As we took our seats at the long, candle lit dinner tables, Imad spoke of life as a ‘son of immigrants,’ and his desire to invite us into a space that felt like ‘home.’ But not necessarily the home cultural stereotypes might assume for a practising Muslim of Bengali heritage, living in East London. More home in a visceral sense: the home he has created for himself, drawing on the ingredients from the cultural melting pot within his reach.
He described exploration of his identity, growing up in a space very different to that of his parents, who were born in Bangladesh. An East Londoner himself, he displayed enthusiasm for the way the area has evolved over the years, drawing much inspiration for the evening from the diversity of inhabitants he has been exposed to along the way. Hackney has undergone a period of rapid development, expansion and gentrification over the past ten years and with that has evolved a diverse population, visibly evident as you roam the Clapton streets. The elements of the evening focused on fusion, encouraging the mind to break free from cultural classification and area stereotyping. To make use of the collective dining space to dig into things a bit more deeply.

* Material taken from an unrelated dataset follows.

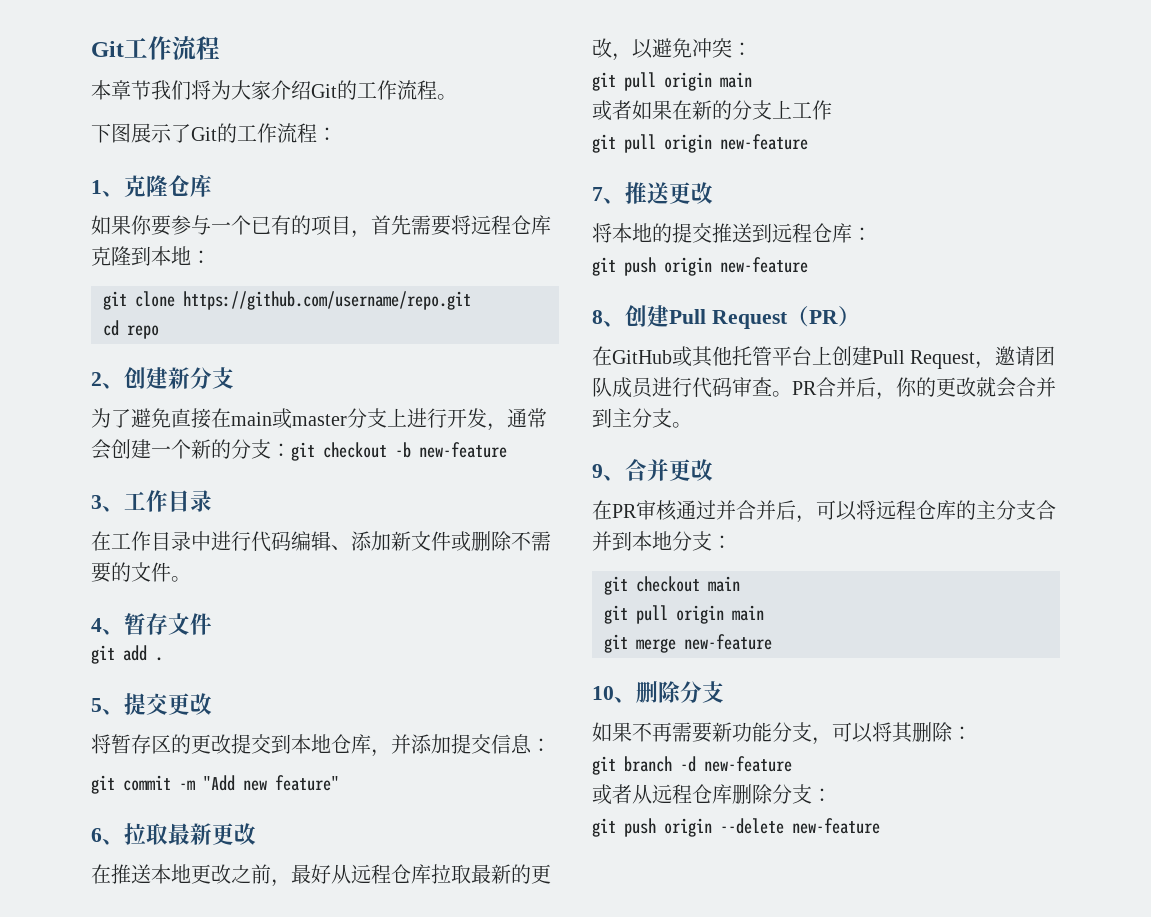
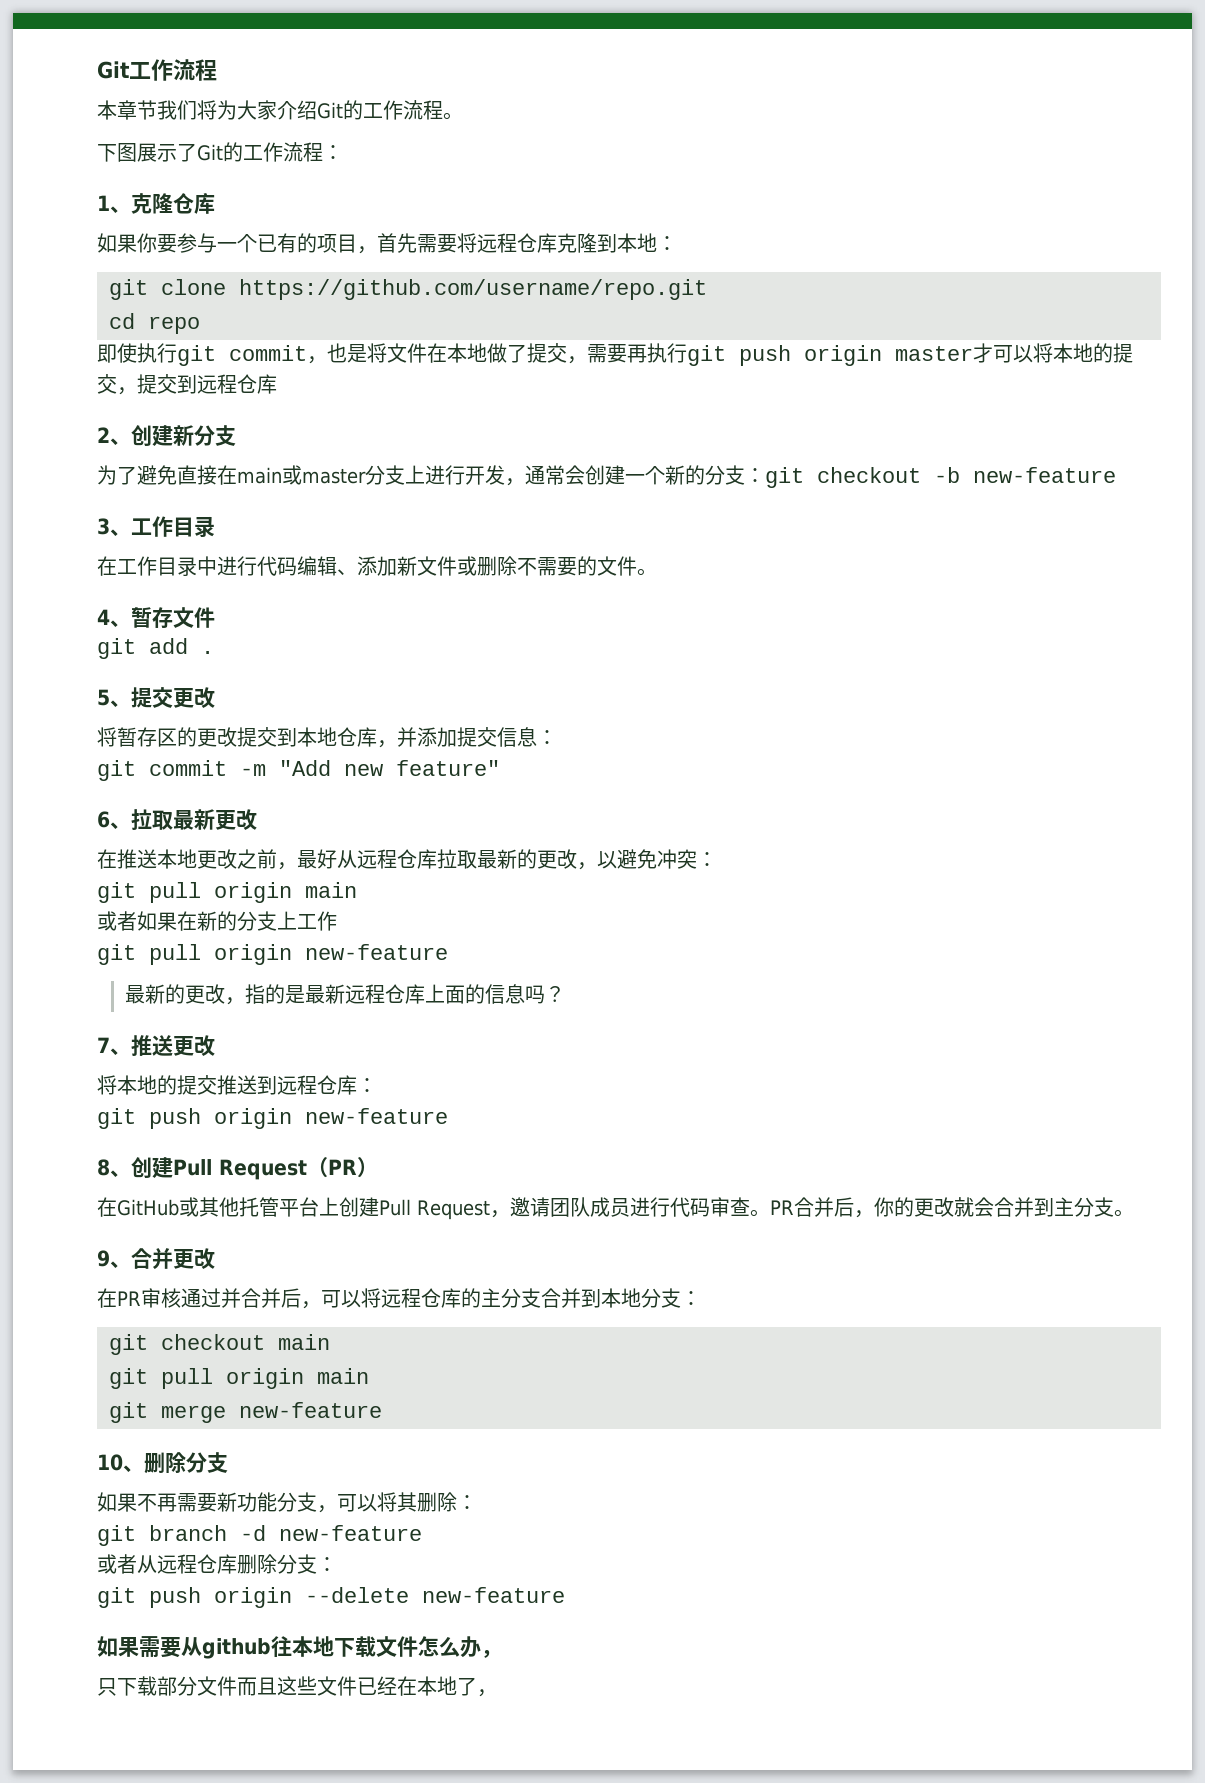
+ 即使执行git commit，也是将文件在本地做了提交，需要再执行git push origin master才可以将本地的提交，提交到远程仓库
+ 最新的更改，指的是最新远程仓库上面的信息吗？
+ 如果需要从github往本地下载文件怎么办，
+ 只下载部分文件而且这些文件已经在本地了，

It didn’t take long to recognize the breadth of experiences brought to the space that evening and the enjoyment gained from sharing perspectives alongside refreshing Bengali cuisine. He purposefully chose the Turkish run space to host the evening, on the basis of a shared love for food and community. The live jazz band, who were the soundtrack for the evening, were ex-colleagues from the local school. The floral details and eclectic wooden feel were distinctly hipster and Imad admitted to having drawn upon local inspiration for this. After working in Clapton for some years, he’s made connections with inhabitants and business owners all down Lower Clapton Road and the range of diners sat around the table reflected this.
The concept of ‘Shopna Nessa Supper Clubs’ helps us to think beyond the conventional. To look beyond the superficial definitions of curry culture that we are familiar with and past cultural experiences we might classify as distinctly ‘different’ from our own. It invites us to try out new flavours of thinking. To open our minds and our palettes to blend new definitions of the spaces we share, using food as the fuel to dream up meaning for the shared places in which we live.